Un enthousiasme et un stress ressentis par l’ensemble de l’équipe mais sans aucun doute un vécu différent pour Preciosa,

Preciosa : «au départ j’étais très stressée, comme d’habitude, je fonctionne comme ça, mais là pour le coup un stress énorme. Ce n’était pas qu’une histoire, il s’agissait d’un Regards Croisés avec 8 personnes ! Je me suis dit que c’était quelque chose d’énorme surtout pour un premier contrat, une première expérience pour Une Vie Des Histoires.
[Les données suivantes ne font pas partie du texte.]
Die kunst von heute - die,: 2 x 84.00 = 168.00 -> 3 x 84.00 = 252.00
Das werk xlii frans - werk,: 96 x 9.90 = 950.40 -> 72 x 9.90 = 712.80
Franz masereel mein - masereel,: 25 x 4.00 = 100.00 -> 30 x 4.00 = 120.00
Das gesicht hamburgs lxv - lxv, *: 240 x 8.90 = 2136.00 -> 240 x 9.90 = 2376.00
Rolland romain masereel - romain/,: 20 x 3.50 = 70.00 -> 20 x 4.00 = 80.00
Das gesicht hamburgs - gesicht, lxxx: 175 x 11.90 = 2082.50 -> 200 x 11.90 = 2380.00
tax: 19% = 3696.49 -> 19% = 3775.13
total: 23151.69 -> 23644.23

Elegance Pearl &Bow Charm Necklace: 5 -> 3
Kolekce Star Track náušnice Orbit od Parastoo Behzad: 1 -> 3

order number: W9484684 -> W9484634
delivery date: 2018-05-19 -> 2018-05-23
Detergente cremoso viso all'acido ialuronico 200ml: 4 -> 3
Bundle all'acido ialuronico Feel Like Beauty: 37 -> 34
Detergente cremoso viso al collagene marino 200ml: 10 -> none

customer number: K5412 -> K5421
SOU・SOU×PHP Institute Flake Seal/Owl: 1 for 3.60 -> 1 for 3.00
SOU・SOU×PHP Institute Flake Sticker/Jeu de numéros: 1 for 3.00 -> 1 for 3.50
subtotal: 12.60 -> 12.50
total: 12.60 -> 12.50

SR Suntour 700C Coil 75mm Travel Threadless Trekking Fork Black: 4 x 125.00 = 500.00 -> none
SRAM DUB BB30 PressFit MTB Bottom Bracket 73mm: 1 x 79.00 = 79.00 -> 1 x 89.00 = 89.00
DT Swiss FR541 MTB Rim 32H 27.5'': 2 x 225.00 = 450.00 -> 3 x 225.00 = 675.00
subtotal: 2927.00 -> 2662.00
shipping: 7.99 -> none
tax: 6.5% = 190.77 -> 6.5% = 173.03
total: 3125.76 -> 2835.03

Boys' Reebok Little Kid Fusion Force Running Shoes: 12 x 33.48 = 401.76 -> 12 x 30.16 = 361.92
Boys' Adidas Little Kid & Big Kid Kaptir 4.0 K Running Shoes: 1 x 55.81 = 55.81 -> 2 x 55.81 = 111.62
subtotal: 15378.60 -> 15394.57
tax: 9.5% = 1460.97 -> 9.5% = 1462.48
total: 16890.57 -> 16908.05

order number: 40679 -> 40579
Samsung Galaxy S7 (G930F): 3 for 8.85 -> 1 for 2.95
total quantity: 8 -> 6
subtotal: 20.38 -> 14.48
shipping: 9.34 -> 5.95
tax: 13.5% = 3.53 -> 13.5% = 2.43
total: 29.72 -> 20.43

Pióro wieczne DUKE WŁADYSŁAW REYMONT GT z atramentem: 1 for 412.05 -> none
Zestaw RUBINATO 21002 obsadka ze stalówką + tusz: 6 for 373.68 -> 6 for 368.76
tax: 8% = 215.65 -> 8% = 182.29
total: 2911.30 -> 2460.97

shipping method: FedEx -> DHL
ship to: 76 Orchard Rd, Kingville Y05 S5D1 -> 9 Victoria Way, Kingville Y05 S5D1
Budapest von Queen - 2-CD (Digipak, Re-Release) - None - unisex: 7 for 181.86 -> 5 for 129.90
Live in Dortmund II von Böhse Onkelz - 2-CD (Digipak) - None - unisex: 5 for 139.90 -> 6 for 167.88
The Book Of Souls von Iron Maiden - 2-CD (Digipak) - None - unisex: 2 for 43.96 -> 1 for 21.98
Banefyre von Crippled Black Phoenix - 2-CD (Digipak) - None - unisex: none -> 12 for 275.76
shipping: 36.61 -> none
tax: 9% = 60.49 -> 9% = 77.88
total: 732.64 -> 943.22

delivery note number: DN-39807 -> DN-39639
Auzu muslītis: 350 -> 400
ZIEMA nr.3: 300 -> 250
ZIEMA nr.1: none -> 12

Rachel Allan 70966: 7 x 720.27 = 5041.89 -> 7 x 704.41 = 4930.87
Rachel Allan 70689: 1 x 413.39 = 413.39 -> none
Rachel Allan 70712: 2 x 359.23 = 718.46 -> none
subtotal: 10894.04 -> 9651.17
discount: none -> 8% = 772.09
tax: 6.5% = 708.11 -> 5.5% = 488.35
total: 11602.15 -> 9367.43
Mais j’étais ravie en même temps, notre concept intéresse ! Et puis l’idée était super sympa, Roland qui voulait offrir à la future épouse de son ami un livre qui le raconte à plusieurs étapes de sa vie, une idée très originale. Suite aux enseignements des pilotes, j’ai donc fait les entretiens préalables afin de construire les guides d’entretiens et j’ai mené les premiers avec Nathalie, une chargée d’études qui travaille en free-lance pour Quadema. Elle m’a beaucoup aidée, m’a rassurée, et elle aussi était très enthousiaste vis-à-vis de notre concept. Ensuite plus à l’aise, j’ai continué les entretiens seule. Mais lorsque nous avons fait les premiers, nous nous sommes demandées ce qu’on allait en faire ! L’impression que rien de percutant ne ressortait. Tout ça m’inquiétait vraiment, j’avais un certain poids sur les épaules, c’est moi qui rédigeais, il fallait que j’assure, j’avais la responsabilité du produit final.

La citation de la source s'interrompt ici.